On top of the not knowing where I was stress, I started to hear thunder and watched the clouds get dark. It seemed a huge storm was heading my way. After a few phone calls, crossing an airplane runway, a couple wrong turns, and discovering a disc golf course, I found my parents at the Odell Lake Lodge and Resort – YAY!
My dad jokingly asked if I wanted a ride to the other side of the lake (he knows I want to hike the whole state.) I said, “yes.” We were driving horizontal, to the other side of the lake, so I figured I wasn’t really losing mileage. I will return to this area, and hike the real section.

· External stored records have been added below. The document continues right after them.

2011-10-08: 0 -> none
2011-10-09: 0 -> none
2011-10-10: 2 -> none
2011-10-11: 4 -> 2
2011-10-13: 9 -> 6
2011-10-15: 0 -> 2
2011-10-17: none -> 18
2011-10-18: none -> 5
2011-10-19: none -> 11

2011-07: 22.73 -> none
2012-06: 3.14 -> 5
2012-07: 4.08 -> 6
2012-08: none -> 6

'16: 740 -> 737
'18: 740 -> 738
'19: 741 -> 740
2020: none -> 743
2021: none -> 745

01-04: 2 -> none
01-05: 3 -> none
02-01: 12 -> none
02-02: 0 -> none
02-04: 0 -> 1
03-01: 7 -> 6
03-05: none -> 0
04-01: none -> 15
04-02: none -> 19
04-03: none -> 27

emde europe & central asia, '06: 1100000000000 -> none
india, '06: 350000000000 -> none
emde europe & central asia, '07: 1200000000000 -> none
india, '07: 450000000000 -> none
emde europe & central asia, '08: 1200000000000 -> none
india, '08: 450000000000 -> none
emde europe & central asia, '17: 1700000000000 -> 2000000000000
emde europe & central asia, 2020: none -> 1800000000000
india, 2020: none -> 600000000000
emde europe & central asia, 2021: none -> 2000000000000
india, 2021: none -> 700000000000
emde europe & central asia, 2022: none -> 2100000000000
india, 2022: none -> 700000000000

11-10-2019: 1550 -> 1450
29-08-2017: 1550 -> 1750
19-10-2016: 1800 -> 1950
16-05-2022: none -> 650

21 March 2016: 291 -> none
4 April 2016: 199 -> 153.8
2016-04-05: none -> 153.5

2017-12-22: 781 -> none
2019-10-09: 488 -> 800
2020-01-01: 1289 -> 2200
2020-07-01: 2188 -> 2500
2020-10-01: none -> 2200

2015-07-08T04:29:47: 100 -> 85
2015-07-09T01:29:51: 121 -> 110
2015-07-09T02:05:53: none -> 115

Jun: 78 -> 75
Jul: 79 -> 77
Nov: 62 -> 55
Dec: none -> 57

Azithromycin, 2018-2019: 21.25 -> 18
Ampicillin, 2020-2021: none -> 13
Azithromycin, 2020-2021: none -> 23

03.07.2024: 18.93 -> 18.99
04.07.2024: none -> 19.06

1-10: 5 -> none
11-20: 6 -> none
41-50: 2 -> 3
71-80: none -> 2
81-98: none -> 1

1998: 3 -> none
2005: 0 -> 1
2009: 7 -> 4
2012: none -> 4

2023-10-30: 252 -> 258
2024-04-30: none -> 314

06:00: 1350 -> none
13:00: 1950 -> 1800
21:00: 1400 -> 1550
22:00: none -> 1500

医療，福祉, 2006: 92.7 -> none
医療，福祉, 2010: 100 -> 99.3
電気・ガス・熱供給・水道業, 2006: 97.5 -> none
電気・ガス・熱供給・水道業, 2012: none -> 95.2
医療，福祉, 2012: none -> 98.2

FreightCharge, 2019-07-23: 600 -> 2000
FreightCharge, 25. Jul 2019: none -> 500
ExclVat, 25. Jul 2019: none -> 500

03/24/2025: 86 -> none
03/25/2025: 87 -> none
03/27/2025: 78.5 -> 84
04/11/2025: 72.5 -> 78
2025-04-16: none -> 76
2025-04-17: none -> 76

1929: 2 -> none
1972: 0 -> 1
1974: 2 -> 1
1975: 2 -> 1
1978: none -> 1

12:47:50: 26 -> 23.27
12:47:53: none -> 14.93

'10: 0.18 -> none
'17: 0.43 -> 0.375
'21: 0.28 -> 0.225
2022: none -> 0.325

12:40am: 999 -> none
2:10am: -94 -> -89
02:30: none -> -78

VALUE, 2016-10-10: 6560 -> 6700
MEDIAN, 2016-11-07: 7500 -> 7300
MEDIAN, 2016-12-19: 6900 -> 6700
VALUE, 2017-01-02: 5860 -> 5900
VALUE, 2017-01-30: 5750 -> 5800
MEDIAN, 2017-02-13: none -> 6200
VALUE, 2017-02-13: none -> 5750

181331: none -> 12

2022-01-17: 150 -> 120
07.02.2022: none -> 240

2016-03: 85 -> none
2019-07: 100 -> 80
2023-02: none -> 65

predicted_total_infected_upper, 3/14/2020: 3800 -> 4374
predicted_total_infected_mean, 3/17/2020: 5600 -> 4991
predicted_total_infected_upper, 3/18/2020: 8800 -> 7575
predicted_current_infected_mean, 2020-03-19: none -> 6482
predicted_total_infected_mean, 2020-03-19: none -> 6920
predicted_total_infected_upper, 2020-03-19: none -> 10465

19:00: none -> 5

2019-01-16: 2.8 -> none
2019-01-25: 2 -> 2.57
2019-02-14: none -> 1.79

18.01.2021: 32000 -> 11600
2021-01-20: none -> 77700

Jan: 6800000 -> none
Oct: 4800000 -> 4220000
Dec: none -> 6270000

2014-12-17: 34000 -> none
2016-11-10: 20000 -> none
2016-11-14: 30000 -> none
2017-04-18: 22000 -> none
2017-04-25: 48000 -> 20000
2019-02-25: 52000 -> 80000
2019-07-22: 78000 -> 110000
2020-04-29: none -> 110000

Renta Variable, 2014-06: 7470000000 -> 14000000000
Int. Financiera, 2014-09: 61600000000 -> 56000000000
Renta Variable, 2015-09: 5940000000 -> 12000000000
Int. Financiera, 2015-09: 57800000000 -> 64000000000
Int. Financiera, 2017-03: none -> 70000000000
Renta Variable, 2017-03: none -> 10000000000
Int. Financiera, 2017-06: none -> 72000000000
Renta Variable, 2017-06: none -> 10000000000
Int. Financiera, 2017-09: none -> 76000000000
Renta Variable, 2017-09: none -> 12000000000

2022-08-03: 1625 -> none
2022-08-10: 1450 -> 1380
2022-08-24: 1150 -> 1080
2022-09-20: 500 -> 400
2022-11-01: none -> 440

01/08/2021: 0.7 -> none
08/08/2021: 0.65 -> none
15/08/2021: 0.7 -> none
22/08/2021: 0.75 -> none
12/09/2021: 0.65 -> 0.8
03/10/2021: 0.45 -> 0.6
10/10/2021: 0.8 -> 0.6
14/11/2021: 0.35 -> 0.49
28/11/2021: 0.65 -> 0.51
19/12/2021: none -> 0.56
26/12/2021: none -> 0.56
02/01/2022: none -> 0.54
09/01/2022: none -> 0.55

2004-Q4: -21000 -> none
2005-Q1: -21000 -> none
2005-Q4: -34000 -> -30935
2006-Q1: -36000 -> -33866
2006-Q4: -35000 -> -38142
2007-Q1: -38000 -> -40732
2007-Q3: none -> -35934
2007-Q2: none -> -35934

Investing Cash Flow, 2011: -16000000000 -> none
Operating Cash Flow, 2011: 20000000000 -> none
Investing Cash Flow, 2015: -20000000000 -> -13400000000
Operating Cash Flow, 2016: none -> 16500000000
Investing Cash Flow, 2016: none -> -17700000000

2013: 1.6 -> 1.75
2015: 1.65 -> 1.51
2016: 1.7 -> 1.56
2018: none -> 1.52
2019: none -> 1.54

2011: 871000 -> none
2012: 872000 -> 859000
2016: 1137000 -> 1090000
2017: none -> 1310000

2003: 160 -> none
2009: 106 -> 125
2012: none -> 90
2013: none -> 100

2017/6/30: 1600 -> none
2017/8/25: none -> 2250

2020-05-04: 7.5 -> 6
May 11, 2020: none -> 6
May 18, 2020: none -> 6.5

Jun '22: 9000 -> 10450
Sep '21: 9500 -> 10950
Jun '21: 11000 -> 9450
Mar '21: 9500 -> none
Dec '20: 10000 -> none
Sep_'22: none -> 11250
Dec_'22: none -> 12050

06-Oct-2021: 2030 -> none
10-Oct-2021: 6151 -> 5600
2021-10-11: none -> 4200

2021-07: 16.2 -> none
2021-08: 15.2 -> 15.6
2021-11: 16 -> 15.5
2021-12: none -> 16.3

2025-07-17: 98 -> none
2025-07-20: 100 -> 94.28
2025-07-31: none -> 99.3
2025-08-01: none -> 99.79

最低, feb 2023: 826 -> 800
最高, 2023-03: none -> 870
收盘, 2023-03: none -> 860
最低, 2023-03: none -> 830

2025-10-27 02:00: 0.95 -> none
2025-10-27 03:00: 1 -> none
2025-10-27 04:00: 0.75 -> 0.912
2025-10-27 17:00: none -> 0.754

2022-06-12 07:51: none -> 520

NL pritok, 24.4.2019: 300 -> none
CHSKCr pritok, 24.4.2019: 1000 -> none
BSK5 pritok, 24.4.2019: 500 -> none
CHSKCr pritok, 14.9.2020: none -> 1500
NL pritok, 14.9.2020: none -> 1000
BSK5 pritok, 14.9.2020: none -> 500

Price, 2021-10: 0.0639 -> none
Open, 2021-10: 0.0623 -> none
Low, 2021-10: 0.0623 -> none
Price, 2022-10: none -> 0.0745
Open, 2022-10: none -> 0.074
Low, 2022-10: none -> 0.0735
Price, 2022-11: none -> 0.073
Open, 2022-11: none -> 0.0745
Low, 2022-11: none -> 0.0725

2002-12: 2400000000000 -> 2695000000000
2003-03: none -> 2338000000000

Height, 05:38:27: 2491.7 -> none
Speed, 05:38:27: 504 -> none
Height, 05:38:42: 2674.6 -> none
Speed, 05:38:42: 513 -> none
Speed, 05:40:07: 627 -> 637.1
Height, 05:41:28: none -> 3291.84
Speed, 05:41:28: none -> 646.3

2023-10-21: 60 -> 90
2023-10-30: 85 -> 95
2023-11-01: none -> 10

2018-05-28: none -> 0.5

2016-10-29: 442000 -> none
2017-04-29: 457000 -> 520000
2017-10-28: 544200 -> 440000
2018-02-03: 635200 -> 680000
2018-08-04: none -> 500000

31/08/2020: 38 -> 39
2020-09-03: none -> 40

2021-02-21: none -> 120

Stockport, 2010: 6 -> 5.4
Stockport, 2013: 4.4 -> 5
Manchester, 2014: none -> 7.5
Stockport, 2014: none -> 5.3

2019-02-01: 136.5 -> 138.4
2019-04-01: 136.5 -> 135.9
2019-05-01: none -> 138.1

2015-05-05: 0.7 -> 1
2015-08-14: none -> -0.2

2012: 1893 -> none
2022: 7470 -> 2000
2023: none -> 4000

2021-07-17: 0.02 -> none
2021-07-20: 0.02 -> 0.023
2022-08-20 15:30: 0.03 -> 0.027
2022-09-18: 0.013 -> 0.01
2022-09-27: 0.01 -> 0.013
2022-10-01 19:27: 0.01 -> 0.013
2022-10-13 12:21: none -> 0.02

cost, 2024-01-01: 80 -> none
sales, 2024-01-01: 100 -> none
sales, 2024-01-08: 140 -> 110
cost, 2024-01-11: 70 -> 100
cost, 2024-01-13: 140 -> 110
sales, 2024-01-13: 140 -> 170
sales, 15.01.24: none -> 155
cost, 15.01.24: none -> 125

We drove to the Shelter Cove Resort, and I immediately spotted an amazing outside bathroom; the kind ordered for weddings. I was beyond excited. Running water, flushing toilet, and the best part: I could wash my hands with soap and water! I washed them a few times of course.
Next, we headed to the Hook and Talon restaurant. I was equally excited for something fun to eat, but my luck would have it – they were closed Mon-Tue-Wed, the days I would be here. So, we explored the impressive store (it was large for a campground), bought chips & salsa, and picnicked at an outside table. A few raindrops fell, but the storm seemed to skirt right past us, finally some good fortune.
I shared stories of my last leg with my parents as we waited for Carl to arrive. I mentioned the couple with the dog, Mike and Sonya, and a woman behind me spoke up that she had ran into them too. She asked if I was “Miss Oregon.” She saw my note at Windigo Pass, and decided to leave a note for them as well. She told me I didn’t miss out on much doing the shortcut because the mosquitoes were awful, and she smelled smoke for hours, causing her to worry a forest fire was nearby (a small one did pop up in the area, but it was put out quickly). So, maybe my route worked out after all.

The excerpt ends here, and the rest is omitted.